Part XI sets forth numerous default rules of construction, meaning that a settlor may adopt provisions which lead to a different result (except for those few provisions which the Code specifies cannot be overridden by a settlor). The default rules include such matters as: (1) adopted persons and persons born out of wedlock are deemed beneficiaries in certain class gifts; (2) gifts to multi-generational classes shall be per stirpes; (3) in the event of a divorce, a provision in a trust in favor of the former spouse becomes void; and (4) a comprehensive new statute for anti-lapse has been adopted (Section 736.1106).

Part XII covers charitable trusts and primarily restates existing law from Part V of Chapter 737.

Part XIII contains a couple of miscellaneous provisions, the most important of which relates to the effective date of the legislation (July 1, 2007), which was analyzed in my first article in this series.
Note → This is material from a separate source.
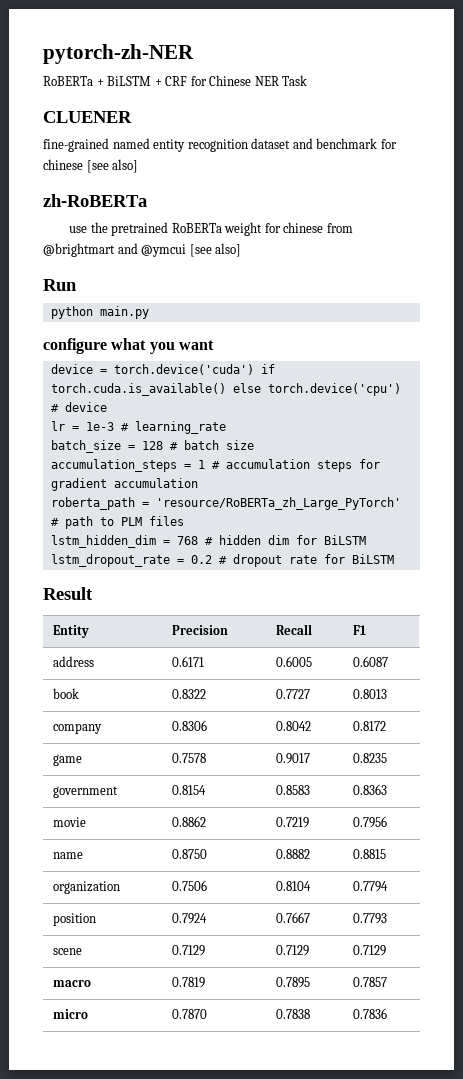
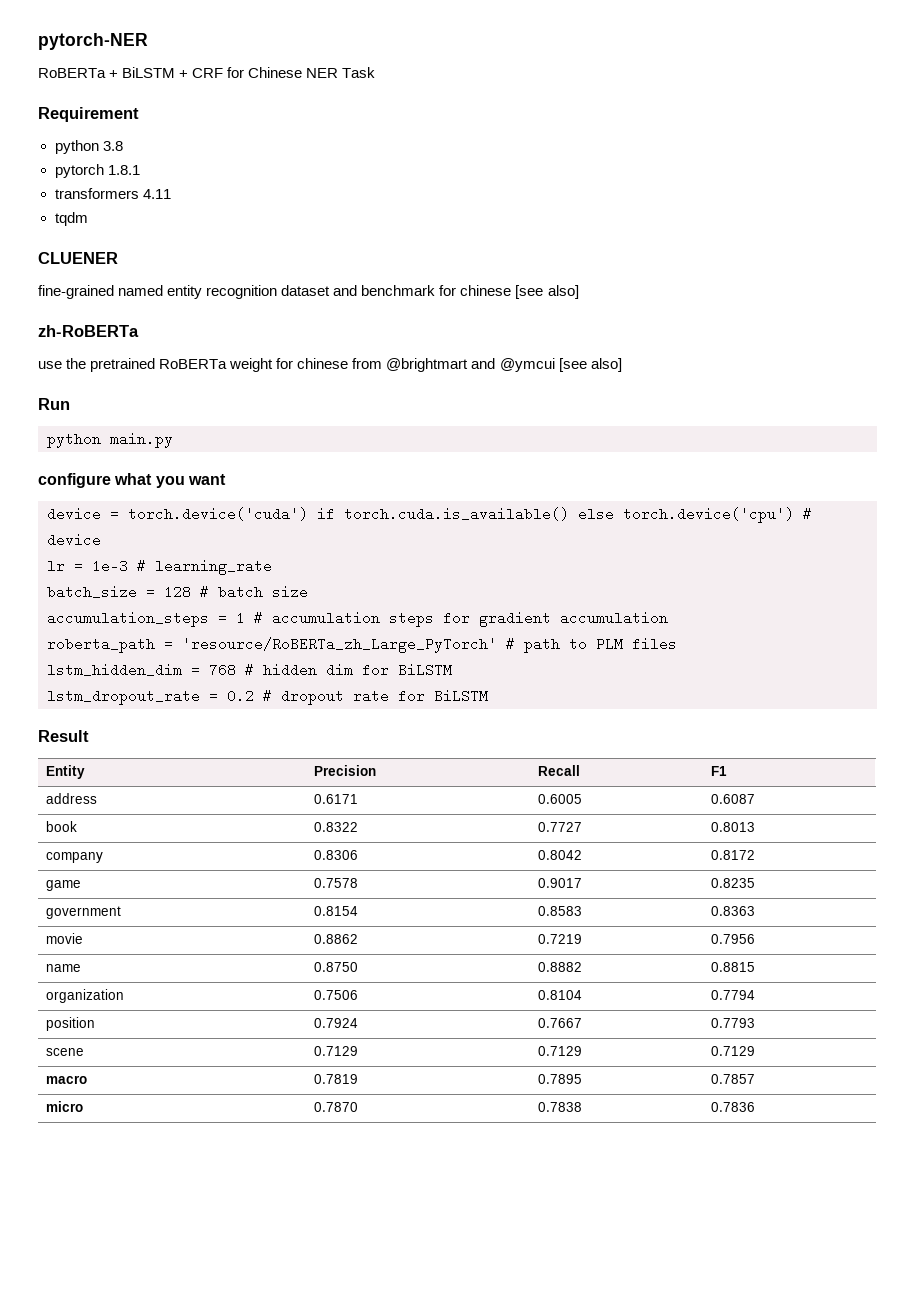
[43,44,194,64] pytorch-zh-NER -> [38,33,148,50] pytorch-NER
(308, 80) none -> [38,107,139,122] [54,140,123,154] [54,164,140,178] [54,188,171,199] [54,212,88,226] // Requirement // python 3.8 // pytorch 1.8.1 // transformers 4.11 // tqdm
Finally, the enabling legislation contains a few additional provisions relating to statutes other than those contained in Chapter 736. Of note to practitioners in the special needs trust area is the creation of a new Section 689.175, which abolishes the so-called “Doctorine of Worthier Title”. For several years the Social Security Administration’s lawyers have taken the position that under Florida law a special needs trust containing a dispositive provision after the death of the settlor to the settlor’s “heirs at law” or similar language renders the trust invalid for lack of a named remainder beneficiary with authority to enforce the terms of the trust. Their postition was that the Doctorine of Worthier Title caused the remainder to vest back in the settlor.

This new statute expressly rejects such an outcome. Another interesting new provision creates Section 731.103(4), relating to evidence as to death, which now applies to Chapter 736, as well as to the probate code. Existing Subsection (3) provides for a presumption of death for persons missing for 5 years. New Subsection (4) provides that (in the absence of a death certificate) death may also be established prior to a 5 year absence, by “ or circumstantial evidence...” Finally, an amendment to Section 744.441(11) empowers a guardianship judge to authorize a guardian to bring an action to invalidate a revocable trust executed by the Ward, if the court finds such an action to be in the Ward’s best interests. The probate section continues to meet on the second Wednesday of each month at 4:30 p.m. in the fourth floor meeting room in the civil courthouse. All interested practitioners are invited to attend.

Follow the yellow brick road..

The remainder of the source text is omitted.